President Barack Obama can say what he wants now, but his personal stance on involving his country in the Syrian civil war was best expressed on June 31 when he decided to send light weapons to the rebels. Indeed, his goal was to deflect blame rather than influence the course of the fighting.
Now, the president has asked Congress to decide whether the United States should carry out a military strike that is limited in time and scope against the military regime, or forget all about it. If both houses of Congress back the president’s request then the responsibility will be joint among them, but if they refuse to authorize military action, then the president can say that he wanted to conduct a strike but that Congress stopped him.
The Senate is dominated by the Democrats, while the House of Representatives is controlled by the Republicans. The members of the two parties in both houses of Congress have not agreed on anything for years. Now, Congress is divided between those who support the strike and those who oppose it. The latter are in turn divided into those who oppose it because they fear possible reactions and do not want another American military involvement after George W. Bush’s disastrous wars, and those who oppose it because it is limited and insufficient.
In addition, there is a small faction that opposes all foreign wars. This faction is still important, because Congress’s division might mean that a few votes will decide the outcome.
Beyond what the reader or I may want, several U.S. military sources have declared their objection to a strike on Syria. The reasons were different from one general to another, as one well-documented article explained in the Washington Post. I had also read in the British press that former military chiefs almost unanimously agreed that Britain does not have the ability to go to war alongside the United States. The Pope and several Christian churches also opposed the strike, along with human rights groups and Doctors without Borders.
Now I read in major American newspapers, from the Washington Post in the east coast to the Los Angeles Times in the west coast, that Congressional approval of the strike is not guaranteed, and even that a majority could be against it. Does this mean that Barack Obama will face on Monday the same thing that happened with David Cameron in the British House of Commons last month? I do not know the answer.
What I do know is that all the warmongers are neocons or American Likudniks whose sole allegiance is to Israel, where the prevailing view is that a delay in striking Syria would be interpreted as weakness in the U.S. position. The immigrant Naftali Bennett, a minister of American origin who heads a fascist party, said that the delay in the strike proves that Israel can only depend on itself when it comes to self-defense.

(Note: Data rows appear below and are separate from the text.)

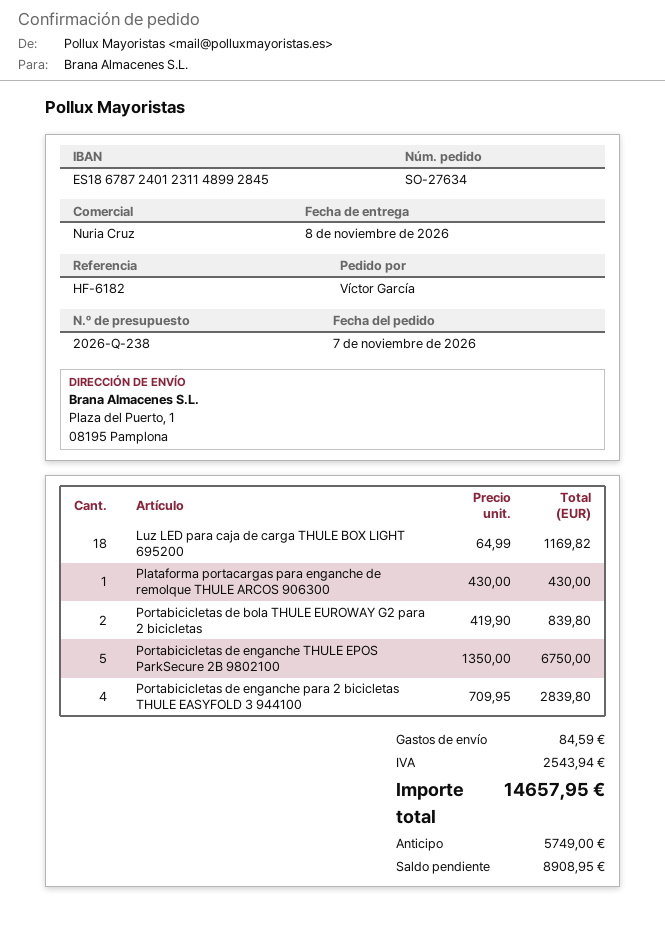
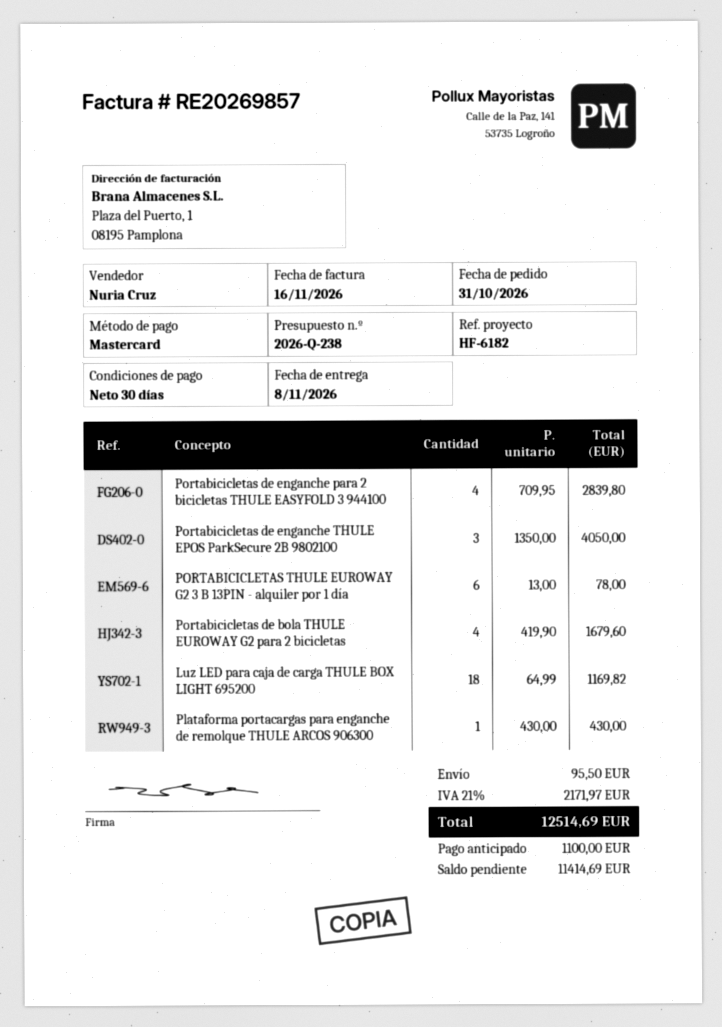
order date: 2026-11-07 -> 2026-10-31
Portabicicletas de bola THULE EUROWAY G2 para 2 bicicletas: 2 x 419.90 = 839.80 -> 4 x 419.90 = 1679.60
Portabicicletas de enganche THULE EPOS ParkSecure 2B 9802100: 5 x 1350.00 = 6750.00 -> 3 x 1350.00 = 4050.00
PORTABICICLETAS THULE EUROWAY G2 3 B 13PIN - alquiler por 1 día: none -> 6 x 13.00 = 78.00
shipping: 84.59 -> 95.50
tax: 2543.94 -> 2171.97
total: 14657.95 -> 12514.69
deposit: 5749.00 -> 1100.00
balance: 8908.95 -> 11414.69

Israeli is a harlot-like occupation state that is not unlike the harlots of the Torah, and its government, which includes war criminals in its ranks, wants the United States to destroy what is left of Syria. More importantly, Israel wants the U.S. to attack Iran and destroy its nuclear program, so that Israel can be the only nuclear power in the region, threatening nearby and faraway countries.

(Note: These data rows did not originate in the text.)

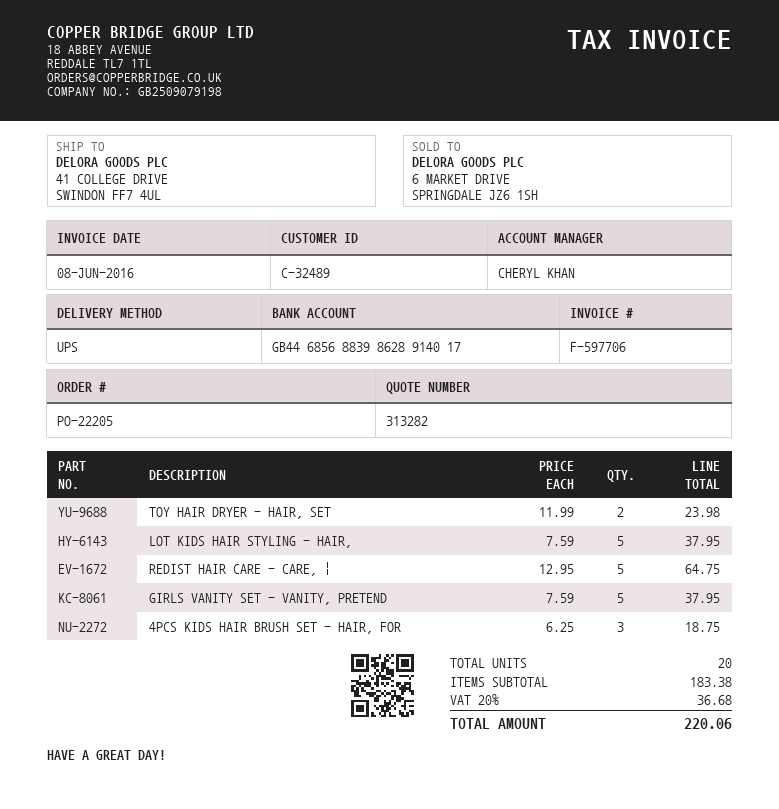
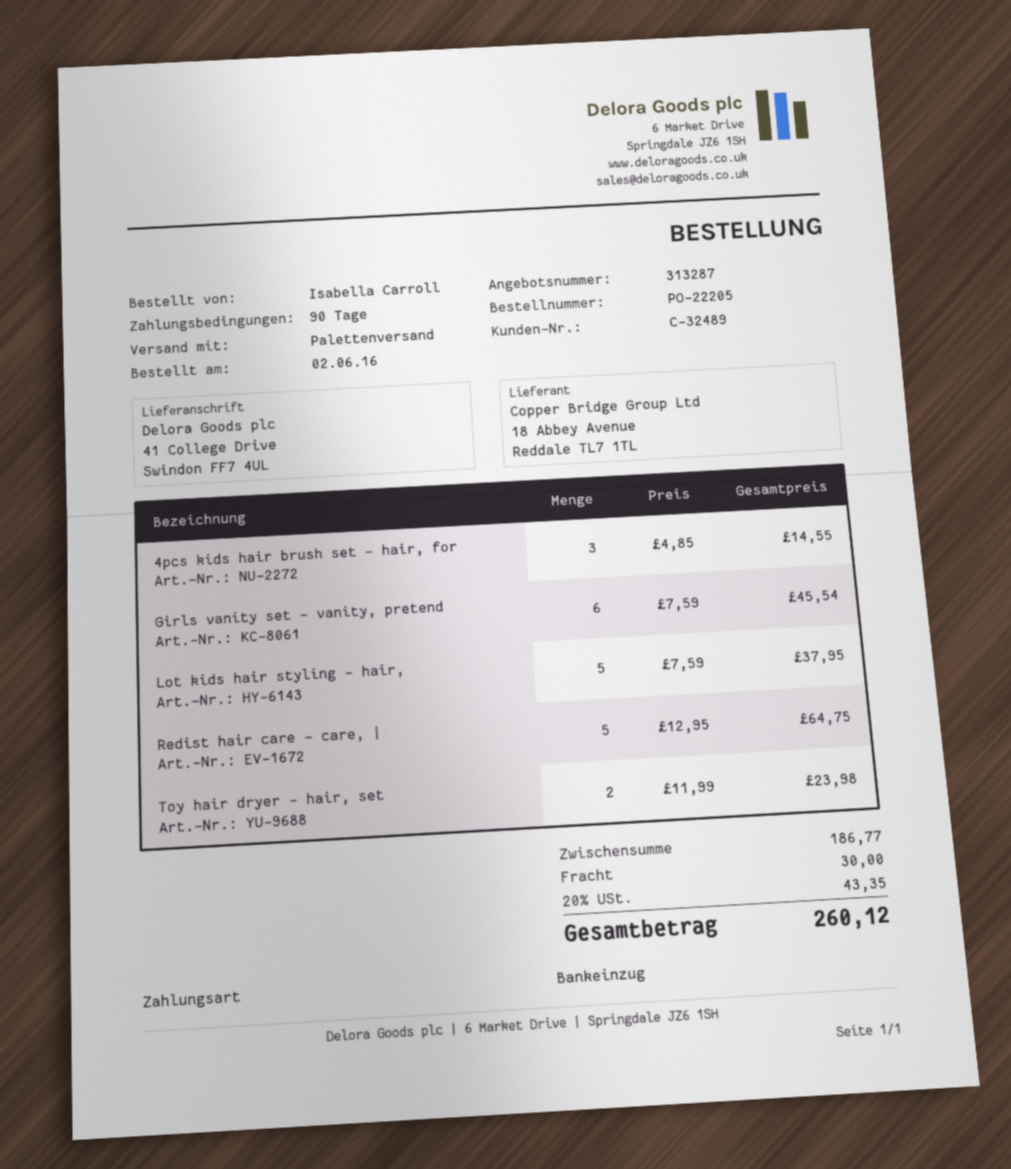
quote number: 313282 -> 313287
shipping method: UPS -> pallet freight
GIRLS VANITY SET - VANITY, PRETEND: 5 x 7.59 = 37.95 -> 6 x 7.59 = 45.54
4PCS KIDS HAIR BRUSH SET - HAIR, FOR: 3 x 6.25 = 18.75 -> 3 x 4.85 = 14.55
subtotal: 183.38 -> 186.77
shipping: none -> 30.00
tax: 20% = 36.68 -> 20% = 43.35
total: 220.06 -> 260.12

What has encouraged Israel to hijack U.S. foreign policy are the likes of Daniel Pipes, who was one of the members of the Iraq war gang. His record betrays his Israeli allegiance, and I recently read that he objected to a ‘limited’ war on Syria. Of course, he fails to see the crimes of Israel’s government and the occupation.
Similarly, Charles Krauthammer believes that Obama was shamed into a war he does not desire, and suggests for him the targets he is required to attack (required by Israel). Krauthammer then acknowledges that there is a risk of “blowback terror from Syria and its terrorist allies,” meaning Hezbollah and Iran.
I say that the shoe of any Hezbollah fighter is more honorable than him and the government of Israel and its occupation army, while noting, today as before, that the presence of Hezbollah fighters in Syria is a big mistake. So I call again on Hezbollah to pull out from the civil war in Syria to remain strong against Israel. And while I might have a thousand objections against Iran’s policies, Iran in the end did not occupy an entire country, killing its natives.
In the International Herald Tribune, the international edition of the New York Times, Nicholas Kristof wrote an objective article about Syria that conveyed the reality of the situation on the ground, rather than Israel’s wishes and desires. But the opposite page carried an article by Roger Cohen, a pro-Israel writer, whose title summarizes its content: “Make Assad Pay.” In the article, the author claimed that the world is led and protected by America.
Personally, I refuse to be in a world where the Israeli tail wags the American dog. To be sure, the whole world outside the Israel gang refuses to be subservient to a country whose legislators sold their souls to the Israeli devil.
In the end, only what is right will endure, whether Barack Obama agrees or disagrees with Congress.